US 12,461,789 B2
Redistributing tensor elements between machine learning computing units
David Alexander Majnemer, Sunnyvale, CA (US); Ravi Narayanaswami, San Jose, CA (US); Dong Hyuk Woo, San Jose, CA (US); and Carrell Daniel Killebrew, Sunnyvale, CA (US)
Assigned to Google LLC, Mountain View, CA (US)
Appl. No. 17/629,437
Filed by Google LLC, Mountain View, CA (US)
PCT Filed Oct. 7, 2020, PCT No. PCT/US2020/054554
§ 371(c)(1), (2) Date Jan. 24, 2022,
PCT Pub. No. WO2021/071930, PCT Pub. Date Apr. 15, 2021.
Claims priority of provisional application 62/911,678, filed on Oct. 7, 2019.
Prior Publication US 2022/0245453 A1, Aug. 4, 2022
Int. Cl. G06F 9/50 (2006.01); G06F 7/76 (2006.01); G06N 3/08 (2023.01)

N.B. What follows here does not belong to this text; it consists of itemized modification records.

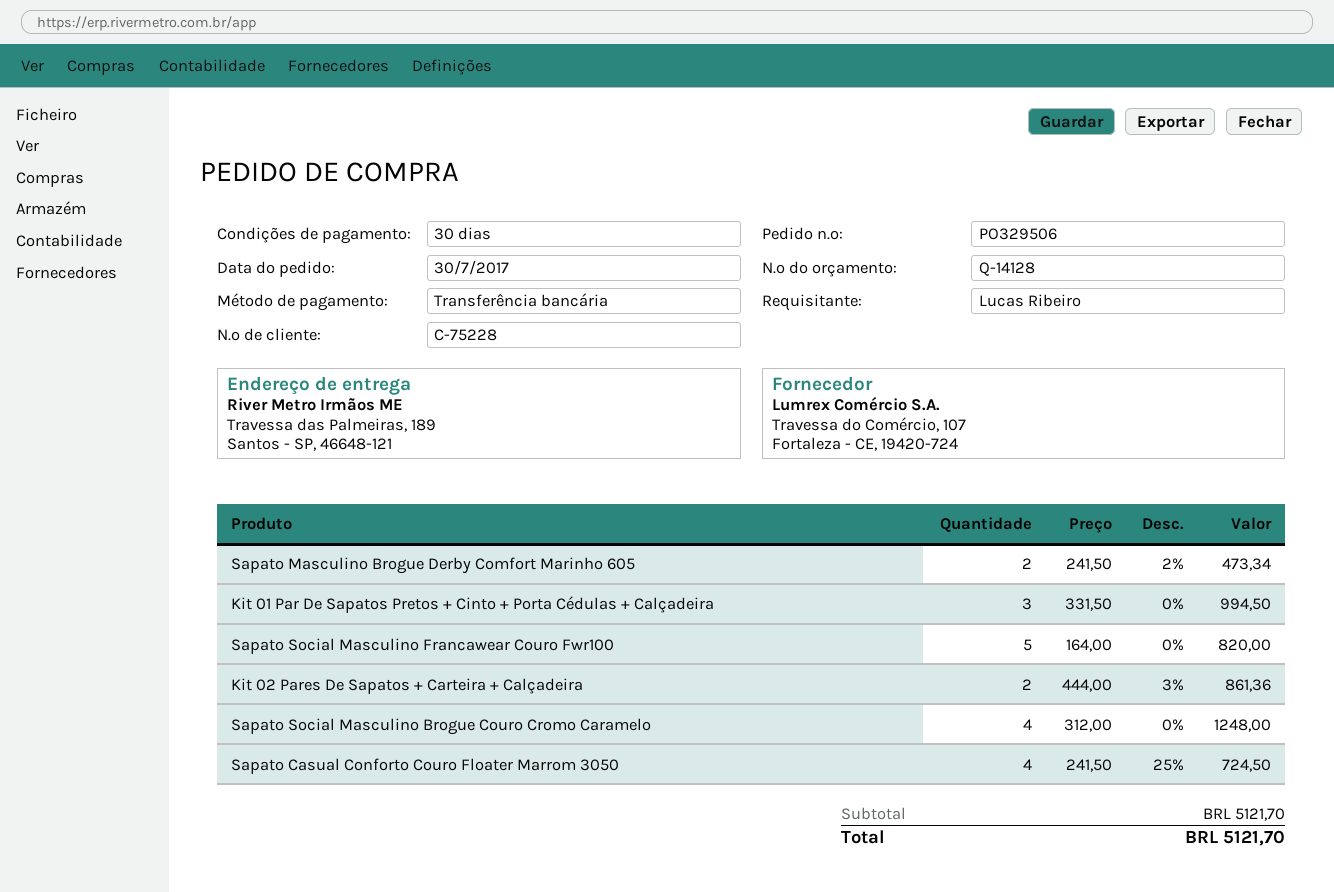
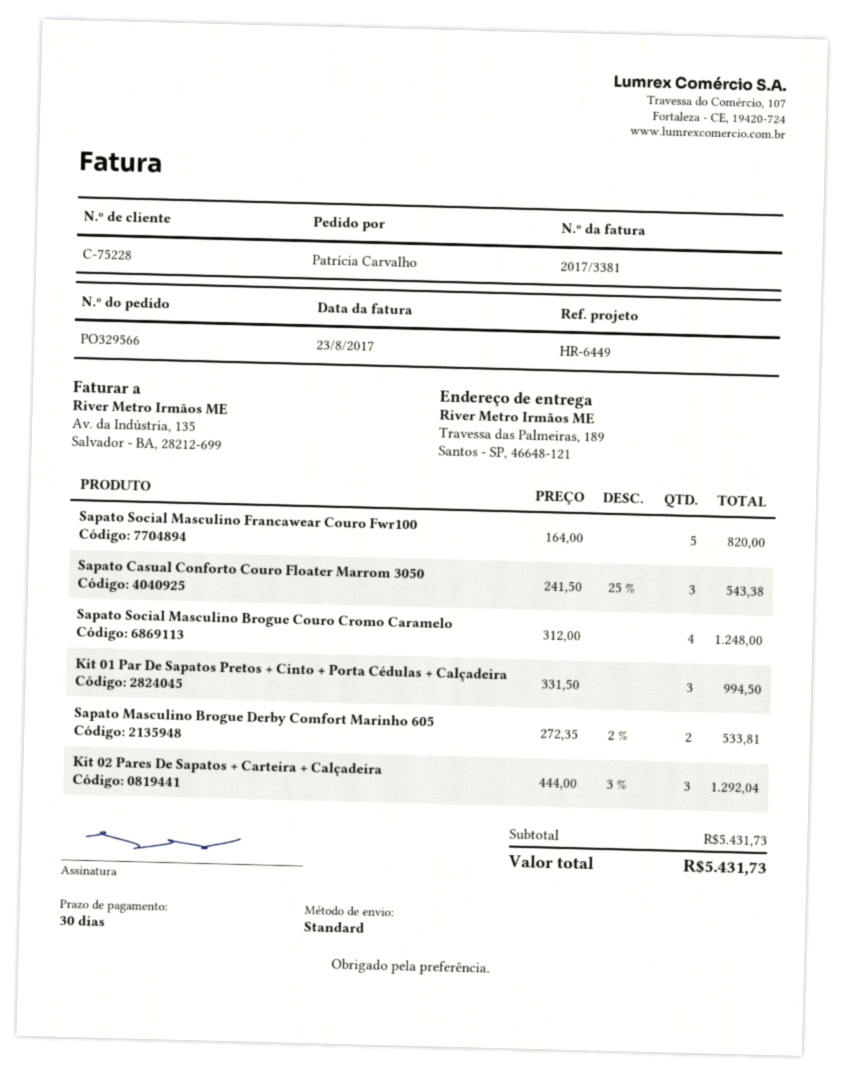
order number: PO329506 -> PO329566
ordered by: Lucas Ribeiro -> Patrícia Carvalho
Sapato Masculino Brogue Derby Comfort Marinho 605: 2 x 241.50 - 2% = 473.34 -> 2 x 272.35 - 2% = 533.81
Kit 02 Pares De Sapatos + Carteira + Calçadeira: 2 x 444.00 - 3% = 861.36 -> 3 x 444.00 - 3% = 1292.04
Sapato Casual Conforto Couro Floater Marrom 3050: 4 x 241.50 - 25% = 724.50 -> 3 x 241.50 - 25% = 543.38
subtotal: 5121.70 -> 5431.73
total: 5121.70 -> 5431.73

CPC G06F 9/5066 (2013.01) [G06F 7/76 (2013.01); G06F 9/5016 (2013.01); G06N 3/08 (2013.01)] 20 Claims
OG exemplary drawing
 
1. A method, comprising:
distributing, by a controller, tensor elements of an N-dimensional tensor among a plurality of computing units of a computation system, wherein each computing unit performs computations using a subset of the tensor elements distributed to the computing unit;
receiving, by the controller, an instruction to redistribute the tensor elements of the N-dimensional tensor among the computing units;
in response to receiving the instruction, redistributing, by each computing unit, the subset of tensor elements previously distributed to the computing unit to one or more computing units of the computation system, including, for each particular computing unit of the computation system:
accessing, by the particular computing unit, redistribution partitioning data that specifies, for each computing unit, the tensor elements that are to be stored by the computing unit after redistributing the tensor elements;
for each tensor element previously distributed to the particular computing unit:
determining, by the particular computing unit, a global linearized index value for the tensor element based on a multi-dimensional index for the tensor element in the N-dimensional tensor, the multi-dimensional index for the tensor element including, for each dimension of the N-dimensional tensor, an index value that corresponds to a position of the tensor element along that dimension of the N-dimensional tensor;
determining, by the particular computing unit and using the redistribution partitioning data and the global linearized index value for the tensor element, a destination computing unit of the computation system to which the tensor element is to be redistributed; and
sending, by the particular computing unit, the tensor element to the destination computing unit.